The game, a tactical strategy RPG in the style of Final Fantasy Tactics with few deviations from the formula, has a map of locations through which the player travels. Most of them have battles, though some also have shops and plot-revealing cut scenes. On entering a battle, the player chooses various characters with different abilities and arranges them on a large grid. The player and the computer take turns moving all of their characters and making them attack or use an item in their inventory. Think of a chess game in which all of the pieces have big swords and bigger hair. Jeanne D’Arc adds a few little power-ups — such as squares where your attacks have a greater impact — but these don’t affect game play much.

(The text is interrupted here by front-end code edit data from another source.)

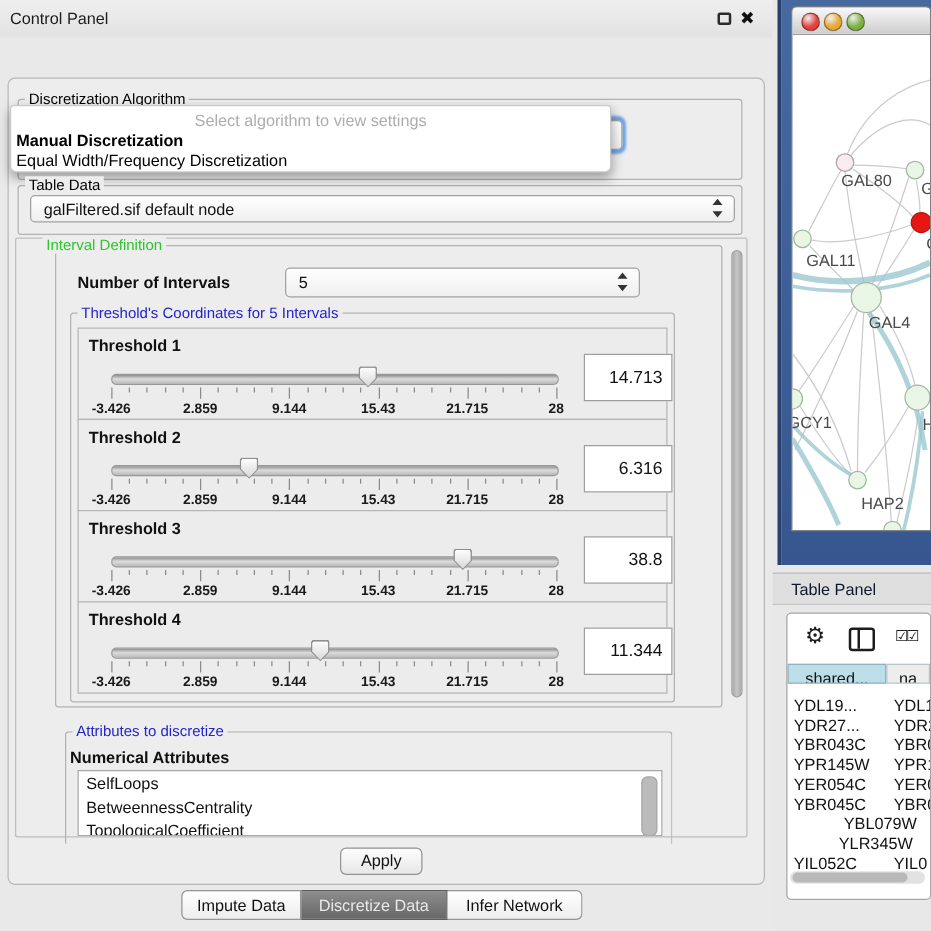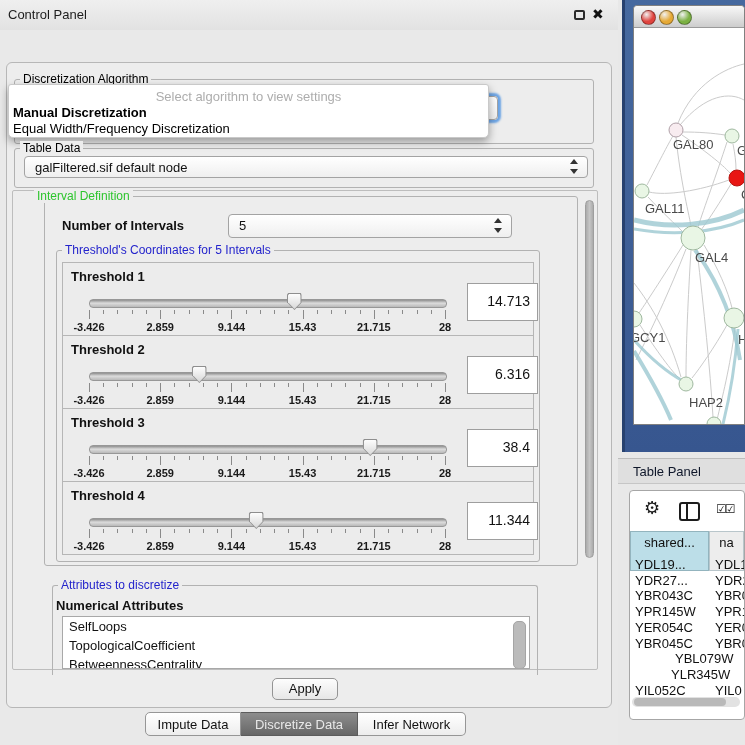--- a/index.html
+++ b/index.html
@@ -277,7 +277,7 @@
             <span class="ticklabel" style="left: 100%;">28</span>
           </div>
     </div>
-    <div class="valuebox">38.4</div>
+    <div class="valuebox">38.8</div>
   </div>
 
   <div class="thr-panel">

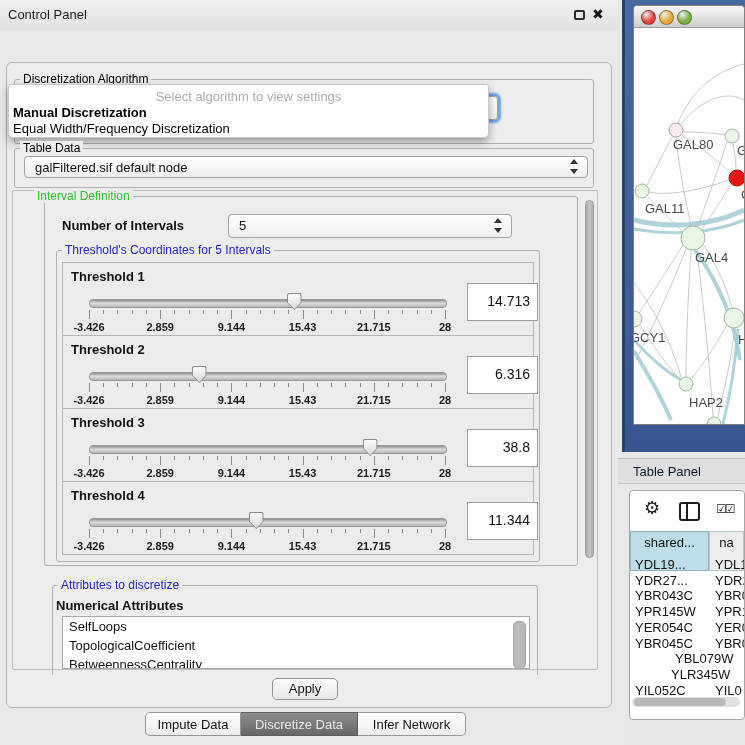--- a/index.html
+++ b/index.html
@@ -86,7 +86,7 @@
   .tp-cols{position:absolute;left:49px;top:11px;width:17px;height:15px;border:2px solid #1c1c1c;border-radius:3px;}
   .tp-cols::after{content:"";position:absolute;left:5px;top:0;width:2px;height:100%;background:#1c1c1c;}
   .tp-checks{position:absolute;left:86px;top:11px;font-size:12px;color:#1c1c1c;letter-spacing:-2px;}
-  .tp-header{position:absolute;left:0;top:40px;width:100%;height:40px;display:flex;}
+  .tp-header{position:absolute;left:0;top:40px;width:100%;height:16px;display:flex;}
   .tp-hc{box-sizing:border-box;font-size:13px;color:#111;text-align:center;line-height:22px;
     border:1px solid #B9C6CB;background:#EDEDED;overflow:hidden;white-space:nowrap;}
   .tp-hc.sel{background:#BCDEE8;border-color:#93B4BE;}

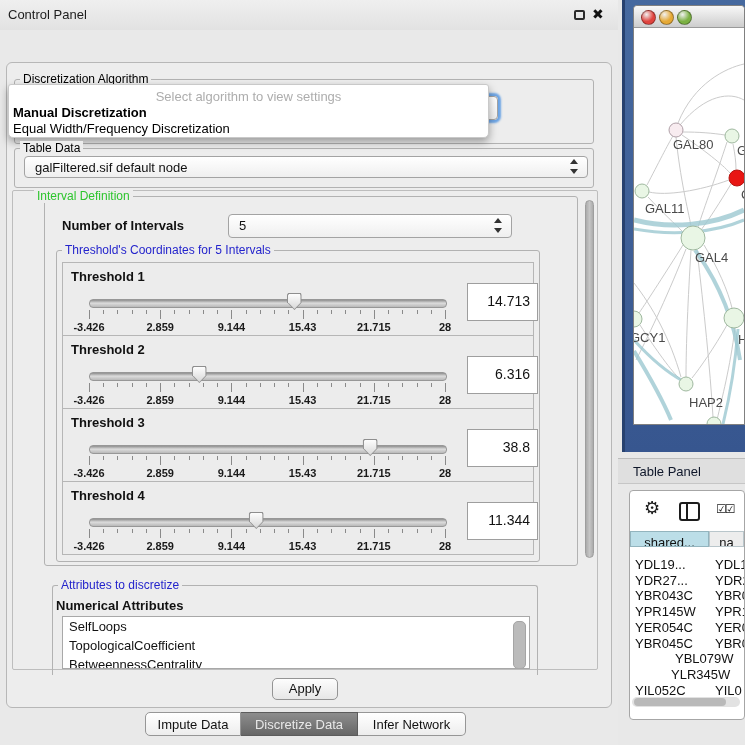--- a/index.html
+++ b/index.html
@@ -332,8 +332,8 @@
   <div class="abs listbox" style="left:62px;top:616px;width:468px;height:53px;">
     <div class="list-sb"></div>
   <div class="listitem" style="margin-top: 0px;">SelfLoops</div>
+      <div class="listitem" style="margin-top: 0px;">BetweennessCentrality</div>
       <div class="listitem" style="margin-top: 0px;">TopologicalCoefficient</div>
-      <div class="listitem" style="margin-top: 0px;">BetweennessCentrality</div>
     </div>
 
   <div class="abs btn" style="left:272px;top:678px;width:66px;height:22px;">Apply</div>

One thing I really liked about the game is that each character has a backstory. You aren’t controlling a bunch of nameless soldiers. Your characters are also fairly customizable. Usually each character in an RPG is locked into a career path for the benefit of the story, and usually the healer is a demure woman. This irks me. Jeanne D’Arc let me create a butch male healer who swoops to the rescue whenever one of my little chess pieces is hurting.

Jeanne D’Arc is nothing new, but it’s fun, and the development of the minor characters involves the player in a way that’s refreshing for a tactical RPG. The quality of the graphics and sound are exceptional for a handheld game; I found myself humming the fight tune in the shower, so I guess the music’s more memorable than most. That said, if the narrative keeps following history, it’s going to be a bummer to see a character I’ve developed for 40 hours get burned at the stake at the end. Oh well.